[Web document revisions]

- - - - -

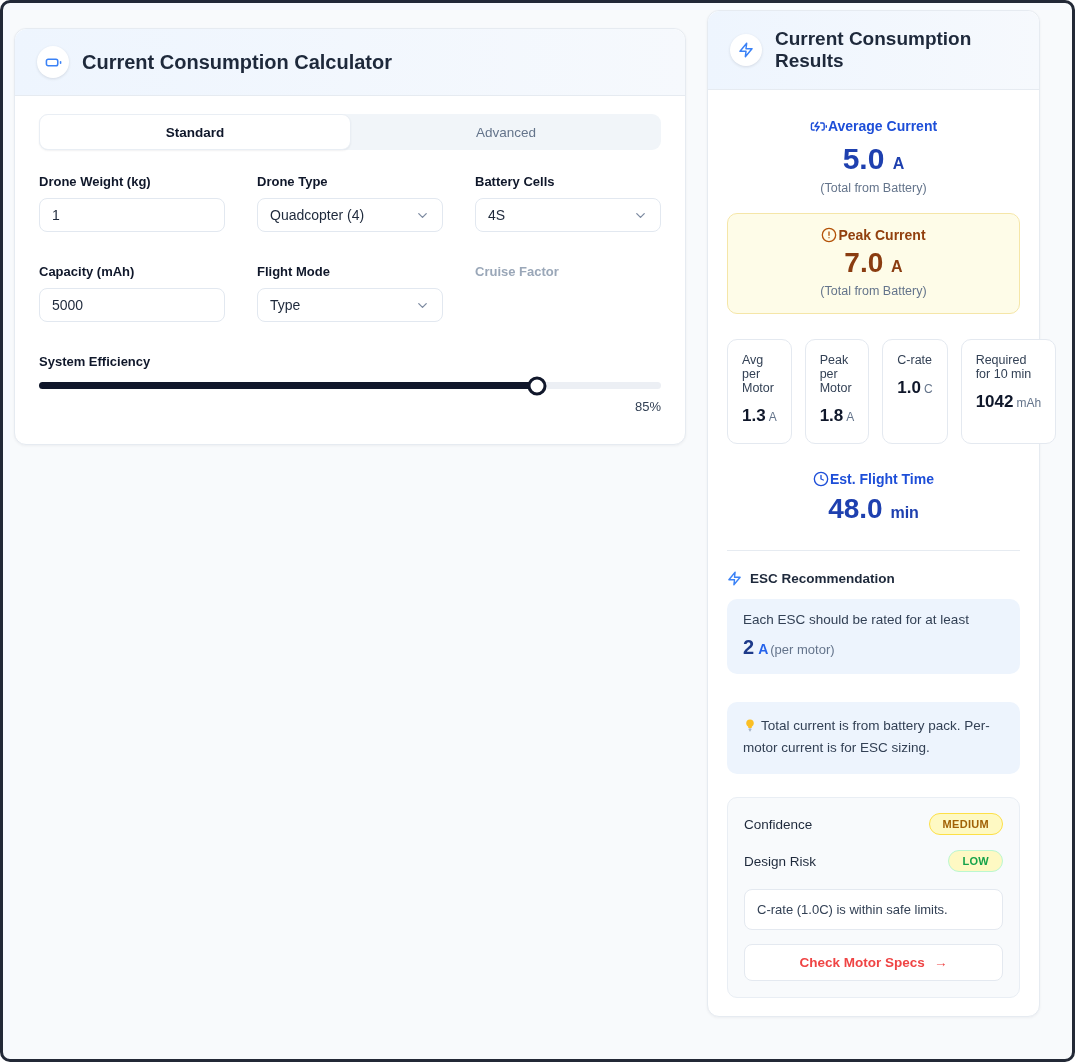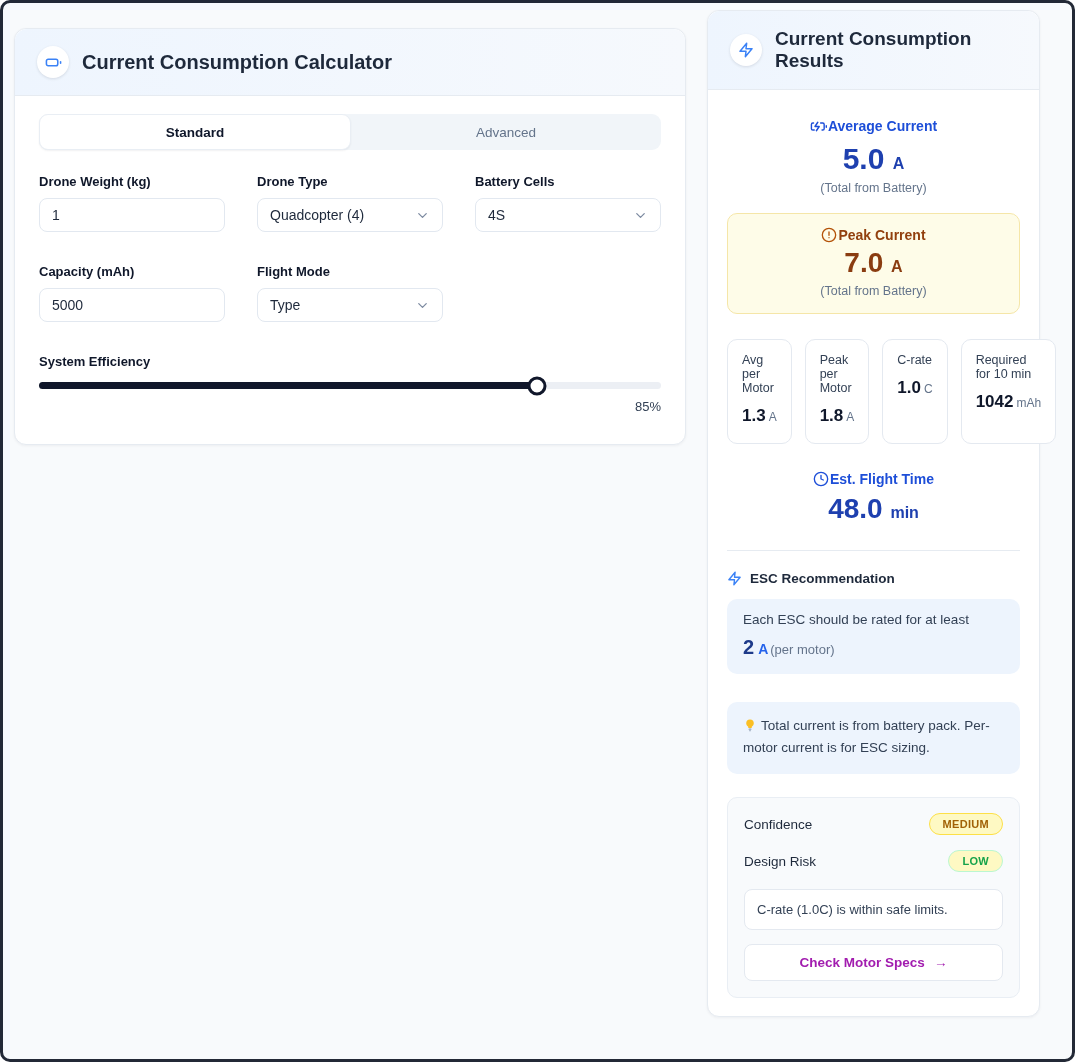--- a/index.html
+++ b/index.html
@@ -162,6 +162,7 @@
           </div>
 
           <div>
+            <label class="field-label disabled">Cruise Factor</label>
           </div>
 
           <div class="efficiency">

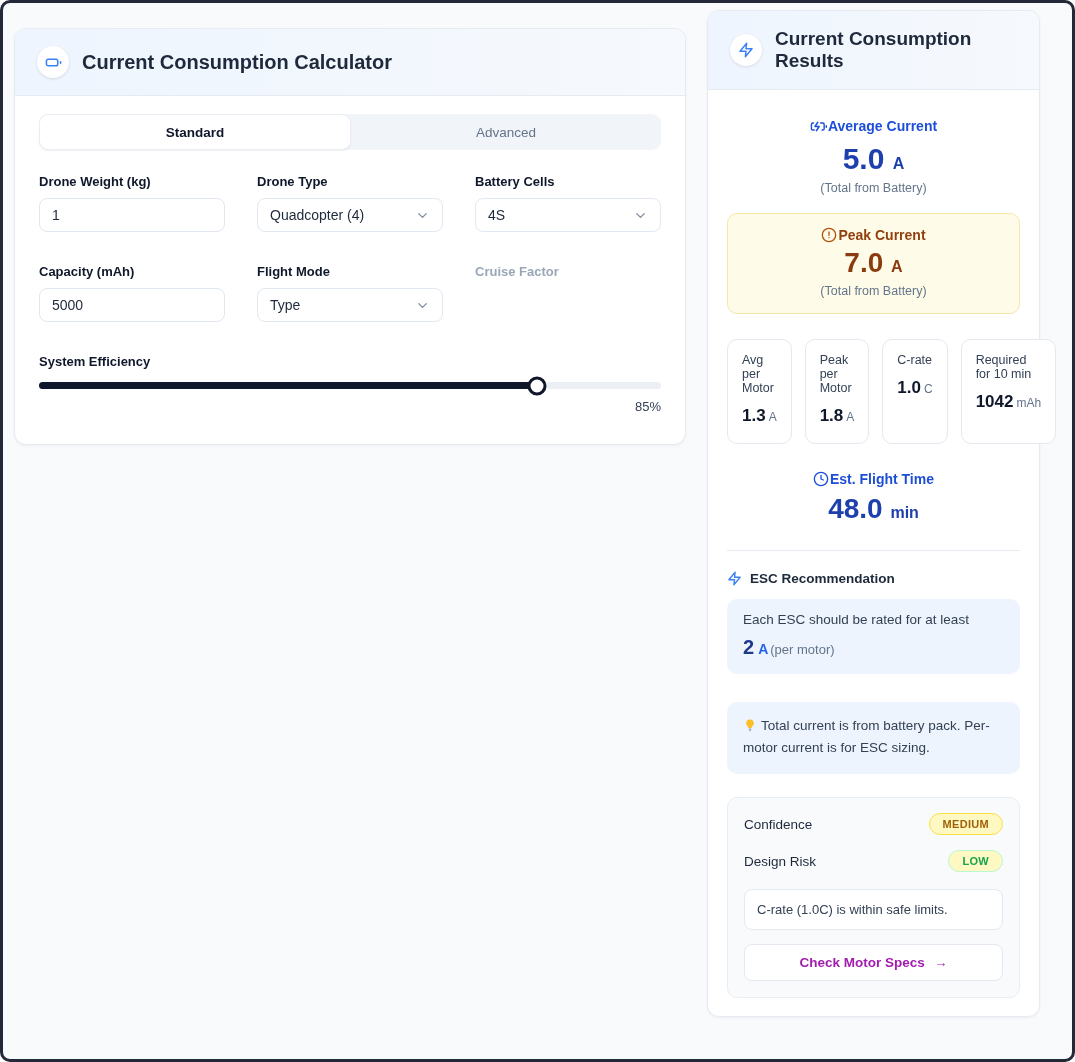--- a/index.html
+++ b/index.html
@@ -90,7 +90,7 @@
   .specs-btn { margin-top:14px; width:100%; background:#fff; border:1px solid #e4e9f0;
                border-radius:8px; padding:10px 0; display:flex; align-items:center;
                justify-content:center; gap:9px; font-size:13.5px; font-weight:700;
-               color:#a21caf; font-family:inherit; cursor:pointer; }
+               color:#ef4444; font-family:inherit; cursor:pointer; }
   svg { display:block; }
 </style>
 </head>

- - - - -

*What you are asked to do*. Once the line containing "color:#ef4444; font-family:inherit; cursor:pointer;" has been located, transcribe exactly and only every line from the first line of the entries through it, excluding pictures.

*Response below*.
--- a/index.html
+++ b/index.html
@@ -162,6 +162,7 @@
           </div>
 
           <div>
+            <label class="field-label disabled">Cruise Factor</label>
           </div>
 
           <div class="efficiency">

--- a/index.html
+++ b/index.html
@@ -90,7 +90,7 @@
   .specs-btn { margin-top:14px; width:100%; background:#fff; border:1px solid #e4e9f0;
                border-radius:8px; padding:10px 0; display:flex; align-items:center;
                justify-content:center; gap:9px; font-size:13.5px; font-weight:700;
-               color:#a21caf; font-family:inherit; cursor:pointer; }
+               color:#ef4444; font-family:inherit; cursor:pointer; }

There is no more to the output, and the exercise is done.